With the collapse of the Soviet Union, few Americans (save some survivalists) would view civil defense today as anything more than a nostalgic memory from our Cold War past.  Yet the termination of the U.S.-Soviet confrontation has not necessarily brought the security Americans might have hoped.  The U.S. faces new vulnerabilities in the invisible threat of international terrorism.  Moreover, fears of a limited nuclear attack from a rogue state such as North Korea (should it achieve nuclear capability) have kept the debate over SDI alive, despite successful failures in developing such a system.  Republican demands for abrogating the ABM Treaty in order to deploy SDI, regardless of its feasibility, could pose greater threats should an arms race ensue between the U.S. and its former Cold War adversaries.  No doubt calls for civil defense would re-emerge in this more dangerous world as U.S. officials would once again ask Americans to think about the unthinkable.  If the last 50 years can serve as any guide to the public's response, however, civil defense advocates are likely to face further disappointment.

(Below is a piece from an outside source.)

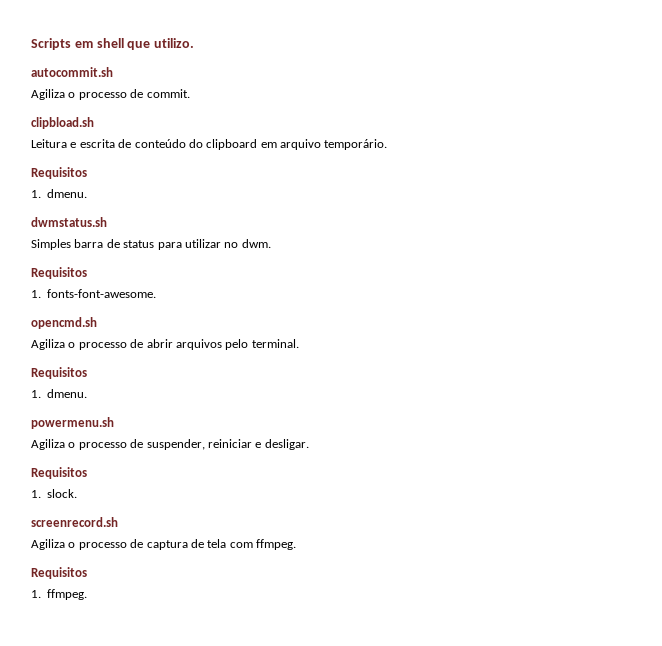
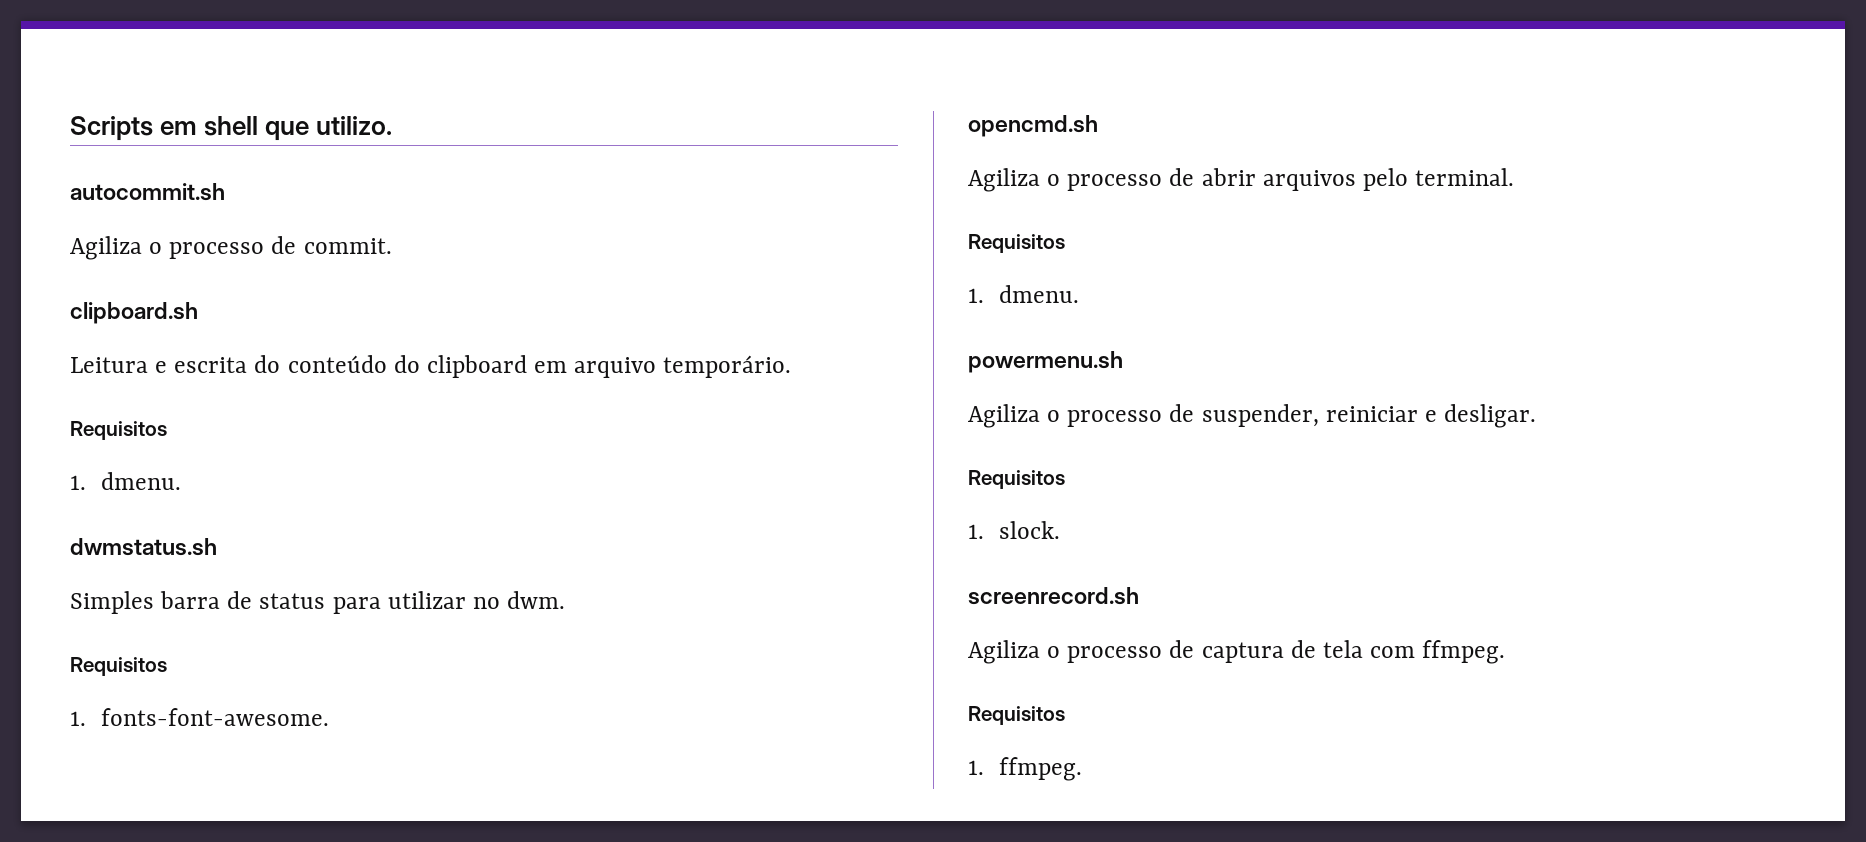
[31,117,94,129] clipbload.sh -> [70,302,198,324] clipboard.sh
[118,139,132,148] de -> [254,355,281,373] do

[1]Walter D. Binger and Hilton H. Railey, What the Citizen Should Know About Civilian Defense (New York:  W.W. Norton & Company, Inc., 1942), pp. 13, 14.

[2]National Military Establishment, Office of the Secretary of Defense, A Study of Civil Defense, February 1948, p. 8, National Archives, RG 304, Entry 3, Box 15, Folder:  Federal Civil Defense Administration.

[3]Article from unknown newspaper with title "Landis Tells 12,000:  'Sleep and Eat War'," NAII, RG 171, Entry 185, "Newspaper clippings, May 1942-June 1944," Box 6, Folder 7-A-1.

[4]Executive Order 9562, effective June 30, 1945, was the official termination.  Truman Presidential Papers:  1945, pp. 30-31.

[5]"OCD's Last Man," Newsweek, 30 September 1946, p. 25.

[6]Robert Jervis, The Illogic of American Nuclear Strategy (Ithaca:  Cornell University Press, 1984), p. 26.

[7]Paul Boyer, "How SDI Will Change Our Culture," Nation, 10 January 1987, p. 1.